Some Backstory: I'm a 26 year old straight male from New Jersey. I've been suffering from HOCD, Anxiety, and Self Doubt about my sexuality for seemingly forever now, but very heavily over the last 2.5 months, it's all I think about.

 

Okay so have any of you seen the Michael Myers Halloween Movies? The ones that are played every year on Halloween night, the guy with the mask?

 

Well anyway, I had a nightmare about 2 weeks ago now that I'm still trying to figure out. So Michael Myers, the movie character, was in my dream, locked inside this heavily guarded room or door whatever you want to call it. He tries desperately to get out, and he does. The dream cuts to the real life version of me, who is not far from this, but also not close either, starting to worry and panic, and start running away far far away, like Jamie lee curtis in the movies.
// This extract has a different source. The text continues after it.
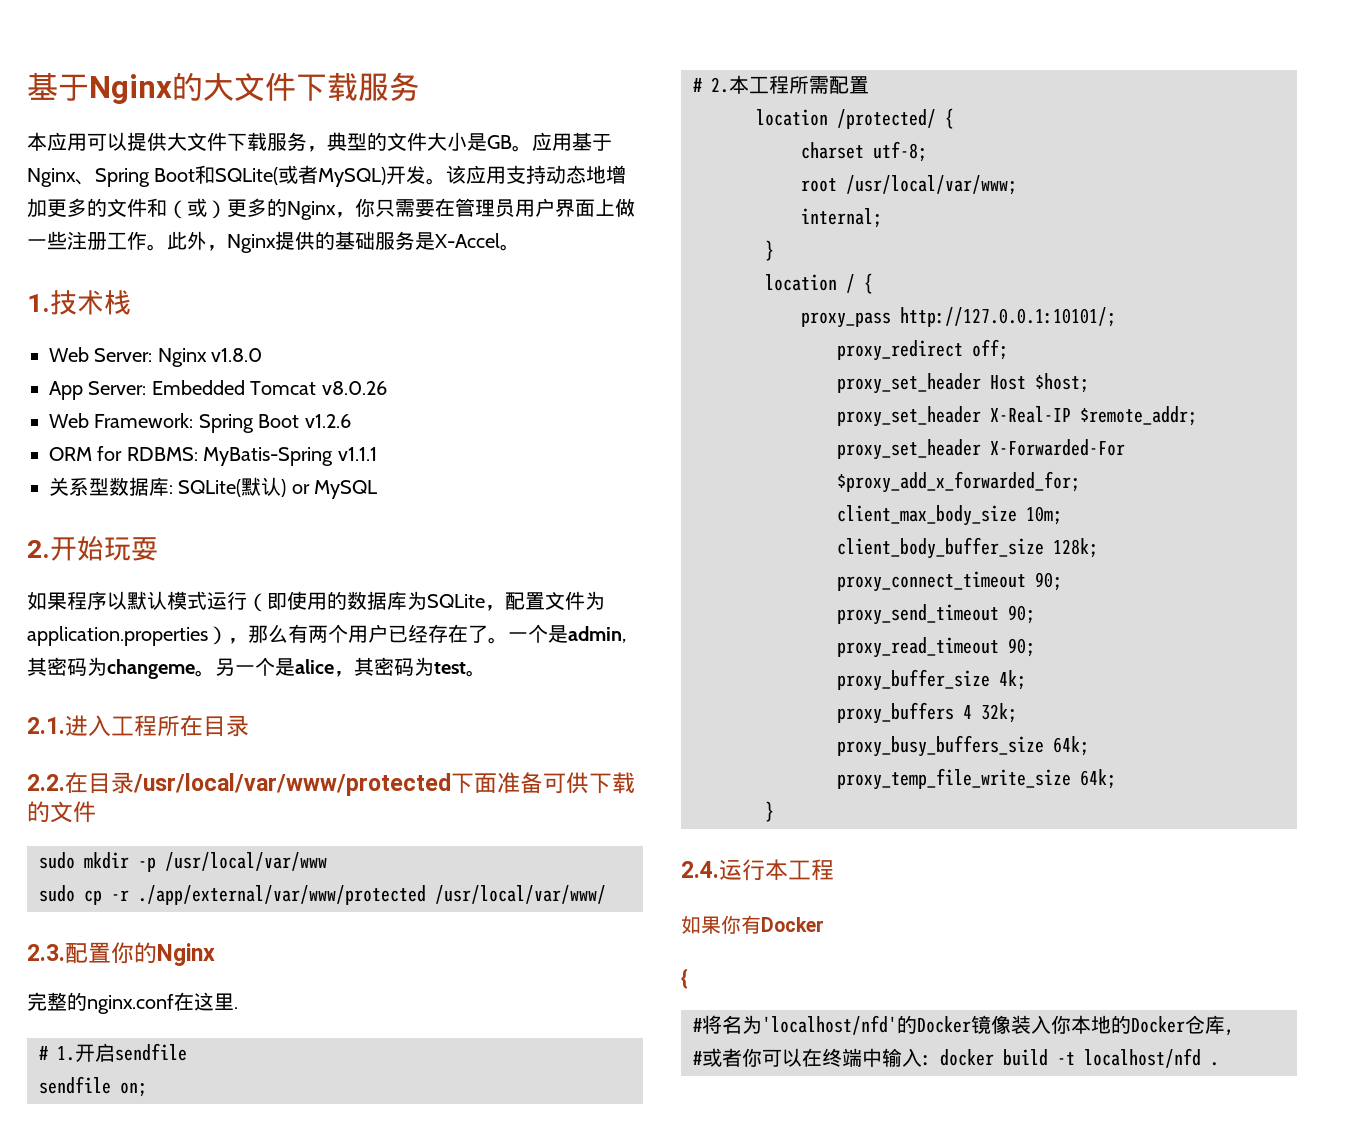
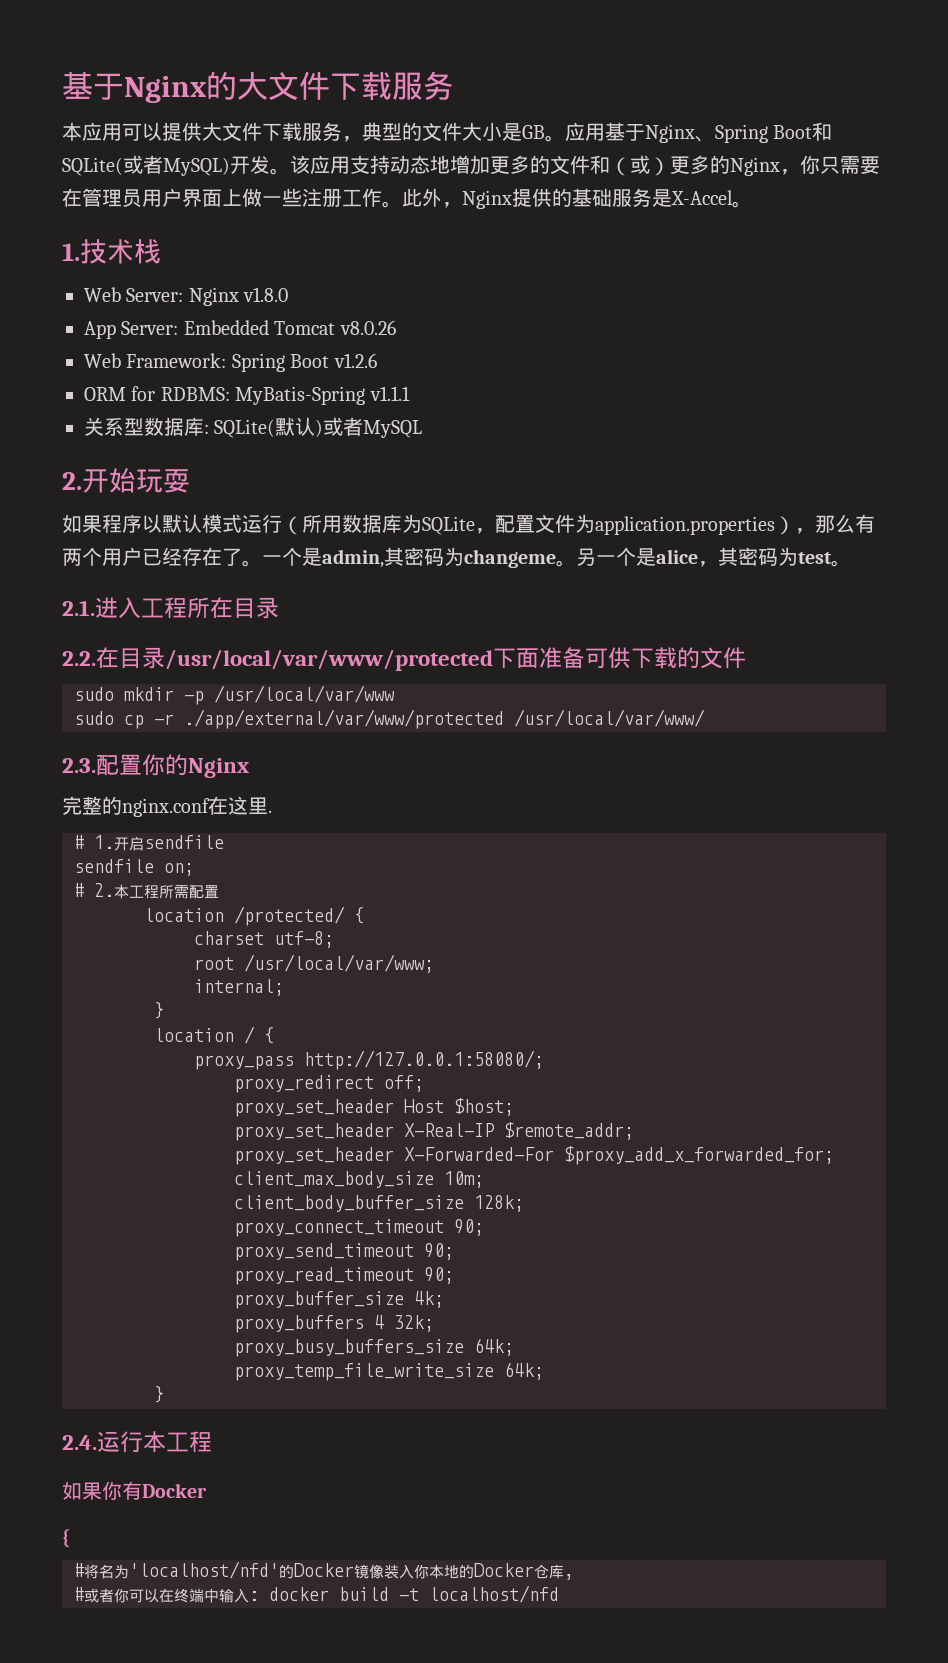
[291,484,310,494] or -> [323,417,364,436] 或者
[267,591,347,610] 即使用的 -> [302,515,342,533] 所用
[900,307,1116,327] http://127.0.0.1:10101/; -> [304,1050,544,1070] http://127.0.0.1:58080/;
[1210,1062,1219,1066] . -> (559, 1594) none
The dream then cuts back to michael myers character, who we assume (we dont see what happens, but we assume) he kills the people guarding the door, who were just random not real actual people, just made up) and he starts searching for his next victim, which I know is me because I'm the reason he was put in that room. Somehow, the character finds a knife in the dream, and does whatever he can to get to the real life version of me, attacking anyone in his way (you dont actually see any people get killed & the people in the dream are not based off anyone in real life but you know thats what happens because its like the movie) anyway somehow he walks by a mirror, and you see a reflection of the mask, and the person behind the mask. the person behind the mask is myself. So there's this insane version of myself that's been locked in a jail like room for so long, attacking people and people around me, that is after the real version of myself. Eventually, this character reaches me, I trip over and am cornered. I don't remember if in the dream the character version of myself takes off his mask or if I just knew it was myself, but anyway the character reaches me, offers his hand out like he's asking for help. I start to think if I take his hand I become him. I don't do anything and I wake up.

 

My therapist and I originally thought this character represented the anxiety that's in me and not knowing how to deal with it or how to accept it..

 

I'm wondering now if it represents the homosexuality or bisexuality version of myself that I've been either ignoring, or keeping locked and hidden away for so long, and I feared if I took that hand to help the character, I'd become my worst nightmare and all my real hopes and dreams would be over? I don't know, it was the worst nightmare I've ever had.

 

Its just I've never loved a guy, never had a crush on a guy, never did anything other than be friends with a guy, never did anything sexual around men, never thought of a specific man, never had any temptations to hook up with a guy in real life, I would admit if I did, but I'm 26 years old and it just would have happened.. I've just been doubting myself for awhile now, and it's been bad lately.

 

I've had this character in my nightmares before, but we never see the face in any of the other nightmares, he was just threatening family but never actually got to them because we got away.. though I'm assuming I was him the entire time

 

Is it strange that I want to have my worst nightmare of all time, again, to find out answers? I've been wanting this nightmare again for two weeks to find out more answers, but it never happens lol

It's fun to think that there is some profound meaning in our dreams or something prophetic, but it's just our minds thinking without us controlling it. Movies tend to make us believe there is greater importance in dreams. Like Anakin Skywalkers dreams coming true, or even Nightmare on Elm street where dreams are real. And just like horoscopes and fortunes, plenty of people claim to be able to make sense of it, but nobody can. We just like to be a little dramatic about these things.

 

Dreams are just a mish mash of things we know that come out in a weird order. There are no answers.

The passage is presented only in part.